What Rowling has managed to do from her very first book, is create an entire world, history and character base, but she has also sneakily then refused to divulge any of it. Instead, we get snippets and trickles of information and acts, we learn as Harry learns, but we also get blocked when he does. What Rowling does not want us knowing, what Rowling does not need to tell us, we do not find out. This leads you very eagerly into the sequels I assure you.

What makes Harry as a character so charming is his age I think, but also his innocent naivety and contrasting instinct that he has to help. It’s a weird thing, this 11 year old, who never knew abut magic, the wizarding world, or about the feared He-Who-Must-Not-Be-Named, yet he still leaps almost instantly into saving it. It is the wonderful courage he has and the deep down sense that he should be doing it and it is his role. We certainly see enough of this reasoning later on.

There are clues hidden throughout, laughs and emotion, always a good combination. But we also get so much more than a basic introduction into a new world, we get enough but not everything, but we also get so much more than you probably ever expected.

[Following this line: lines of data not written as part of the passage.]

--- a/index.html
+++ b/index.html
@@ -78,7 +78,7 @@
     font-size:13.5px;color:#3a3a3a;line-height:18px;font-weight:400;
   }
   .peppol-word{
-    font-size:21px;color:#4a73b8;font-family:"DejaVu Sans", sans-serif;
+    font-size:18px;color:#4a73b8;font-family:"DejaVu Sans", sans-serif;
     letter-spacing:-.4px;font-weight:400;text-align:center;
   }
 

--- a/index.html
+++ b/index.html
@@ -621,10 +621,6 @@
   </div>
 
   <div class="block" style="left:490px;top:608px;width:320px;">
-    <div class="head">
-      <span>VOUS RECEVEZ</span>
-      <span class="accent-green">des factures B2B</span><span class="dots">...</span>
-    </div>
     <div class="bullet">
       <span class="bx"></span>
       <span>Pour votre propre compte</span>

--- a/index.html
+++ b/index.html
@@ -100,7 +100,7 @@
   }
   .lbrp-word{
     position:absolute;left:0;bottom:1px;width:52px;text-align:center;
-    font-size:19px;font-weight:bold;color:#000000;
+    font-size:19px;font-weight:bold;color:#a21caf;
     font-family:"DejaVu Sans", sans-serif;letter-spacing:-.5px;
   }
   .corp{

The characters are quirky, charming, hilarious, and even the ones you dislike you enjoy reading about. There’s mystery but there’s also exploration of this new wizarding world as Rowling opens the reader up to all the possibilities while not overloading us. It’s the ideal balance of story and information, with more than enough left over to entice us to keep reading, mixed together with seamless precision. As an introduction to a series and a whole complicated world, Rowling has done an impeccable job.

Fun Facts

Written in numerous cafés around Edinburgh, including one called The Elephant House which has a plaque commemorating this.

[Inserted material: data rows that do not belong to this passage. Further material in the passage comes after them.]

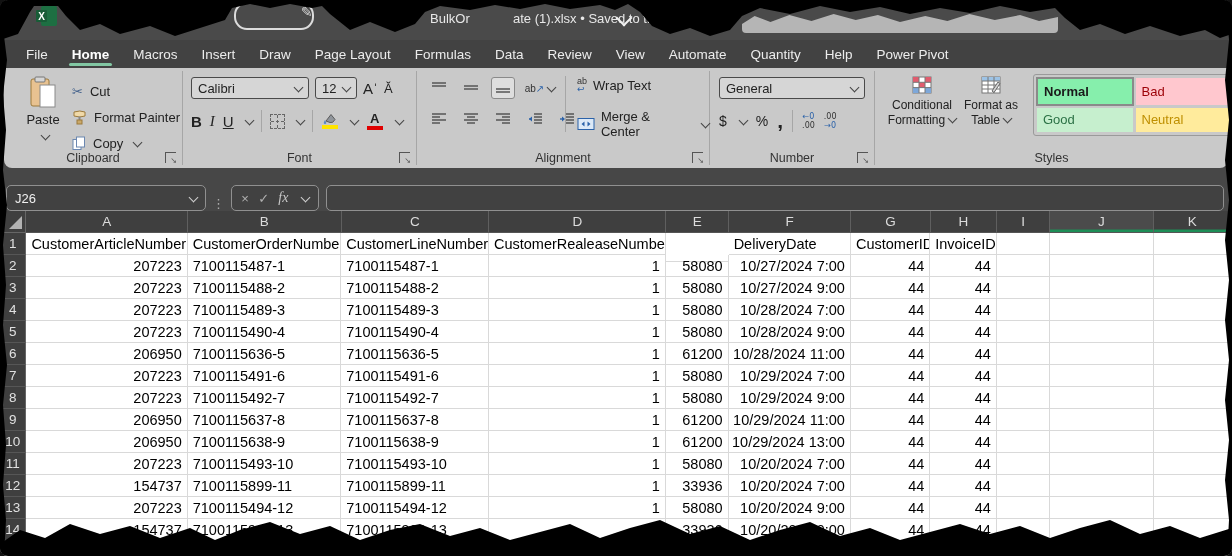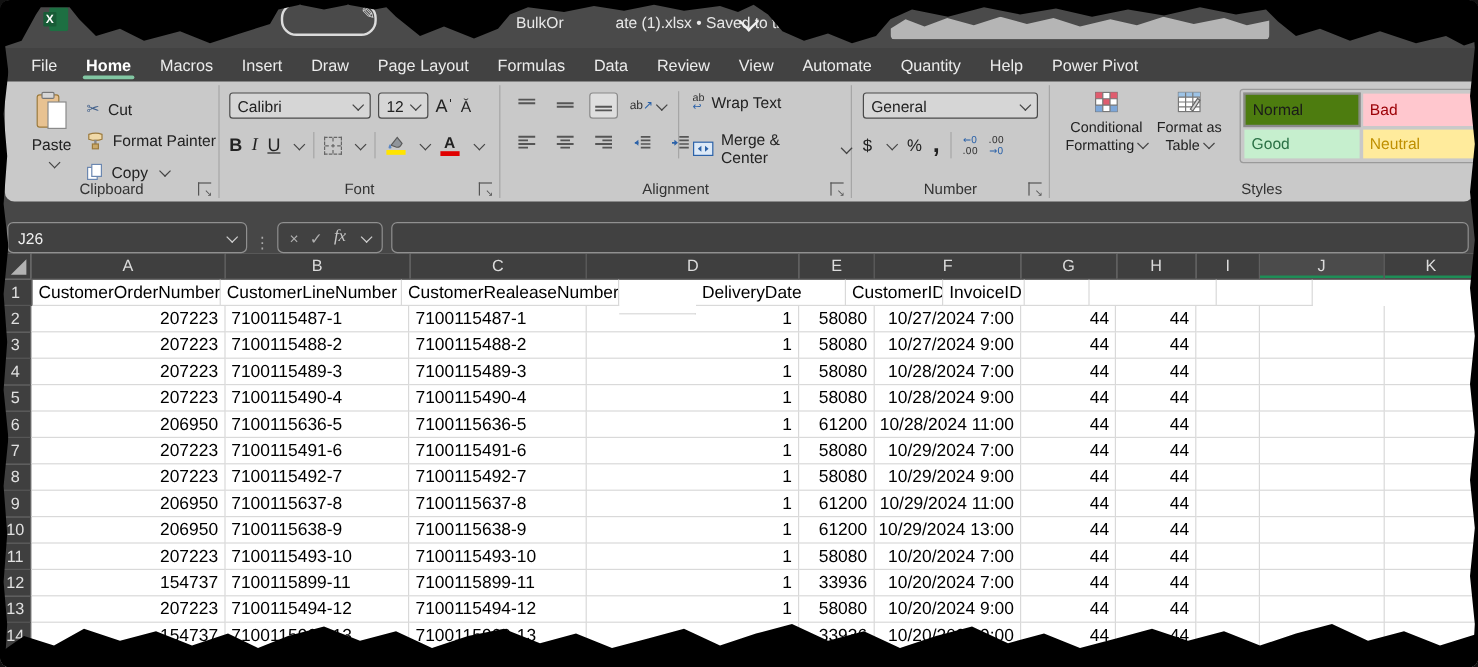--- a/index.html
+++ b/index.html
@@ -354,7 +354,7 @@
           <span>Table</span><span class="chv"></span></div>
         </div>
         <div class="gallery" id="gallery">
-            <div class="chip sel" style="background: #4d7c0f; color: rgb(26, 26, 26);">Normal</div>
+            <div class="chip sel" style="background: #86efac; color: rgb(26, 26, 26); font-weight: bold;">Normal</div>
             <div class="chip" style="background: rgb(255, 199, 206); color: rgb(156, 0, 6);">Bad</div>
             <div class="chip" style="background: rgb(198, 239, 206); color: rgb(43, 113, 69);">Good</div>
             <div class="chip" style="background: rgb(255, 235, 156); color: rgb(191, 143, 0);">Neutral</div>

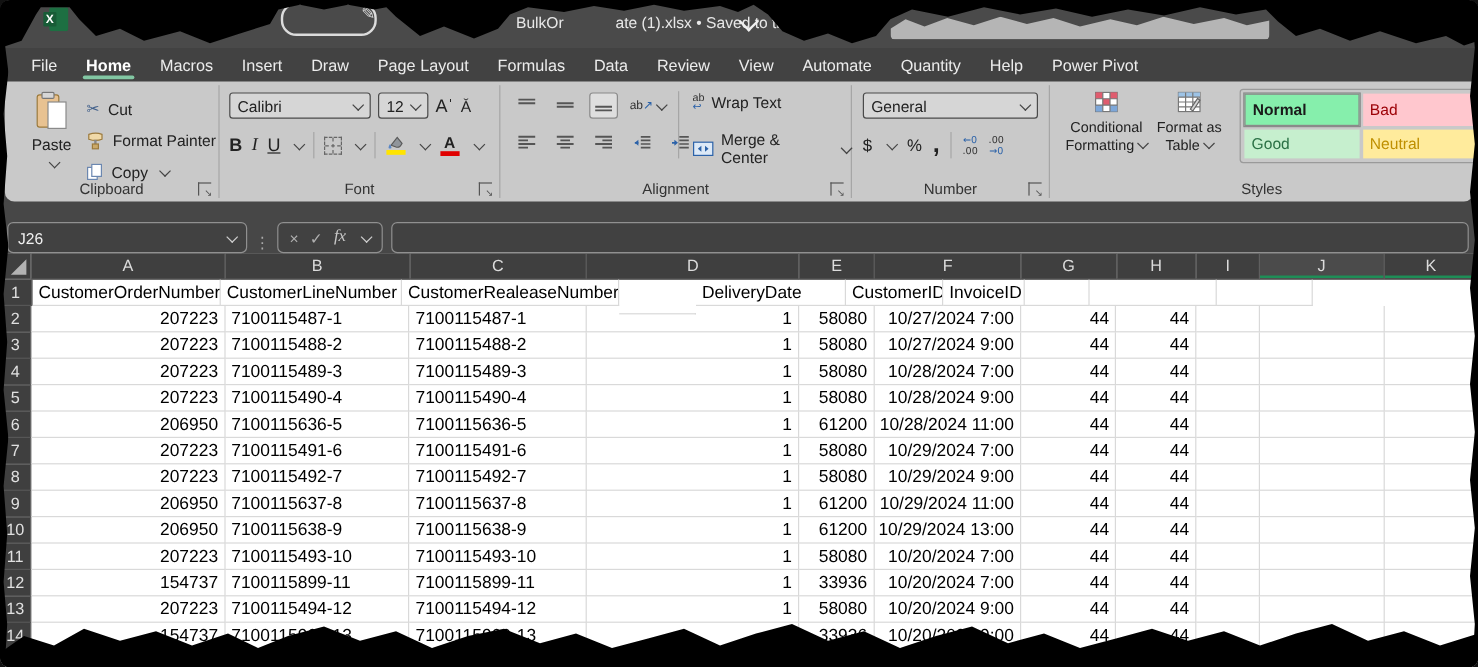--- a/index.html
+++ b/index.html
@@ -395,6 +395,7 @@
         </div>
         <div class="grow">
           <div class="rowhdr">1</div>
+          <div class="cell" style="width: 165px;">CustomerArticleNumber</div>
           <div class="cell" style="width: 157px;">CustomerOrderNumber</div>
           <div class="cell" style="width: 151px;">CustomerLineNumber</div>
           <div class="cell" style="width: 181px;">CustomerRealeaseNumber</div>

Is 76 944 words, making it the shortest of the series.

Written between approximately June 1990 and some time in 1995.

First published 26 June 1997 by Bloomsbury Children’s Books.

Cover art was by Thomas Taylor. You can read a fascinating post about him and the cover here.

Called Harry Potter and the Sorcerer’s Stone in the United States because US publisher Scholastic thought that a child wouldn’t buy a book with the word “philosopher” in the title. I mean, really.

The novel won most of the British book awards that were judged by children.

Reached the top of the New York Times list of best-selling fiction in August 1999 and stayed near the top of that list for much of 1999 and 2000.

It has been translated into at least sixty-seven other languages, all of which have gorgeous covers you can see here. (I particularly love the Italian one. Is there a scene where there is a moment with Harry wearing a giant rat hat? I also love the Spanish version because it makes Harry look like a child, unlike the English one where I’ve always thought he looks about 30.)

An illustrated version was released in October 2015, with illustrations by Jim Kay.

Prices for first edition first printings go up to around $6,500 with a selection between $4,000 and $5,000.

A first edition copy containing a rare typo is expected to fetch up to $34,000 at auction.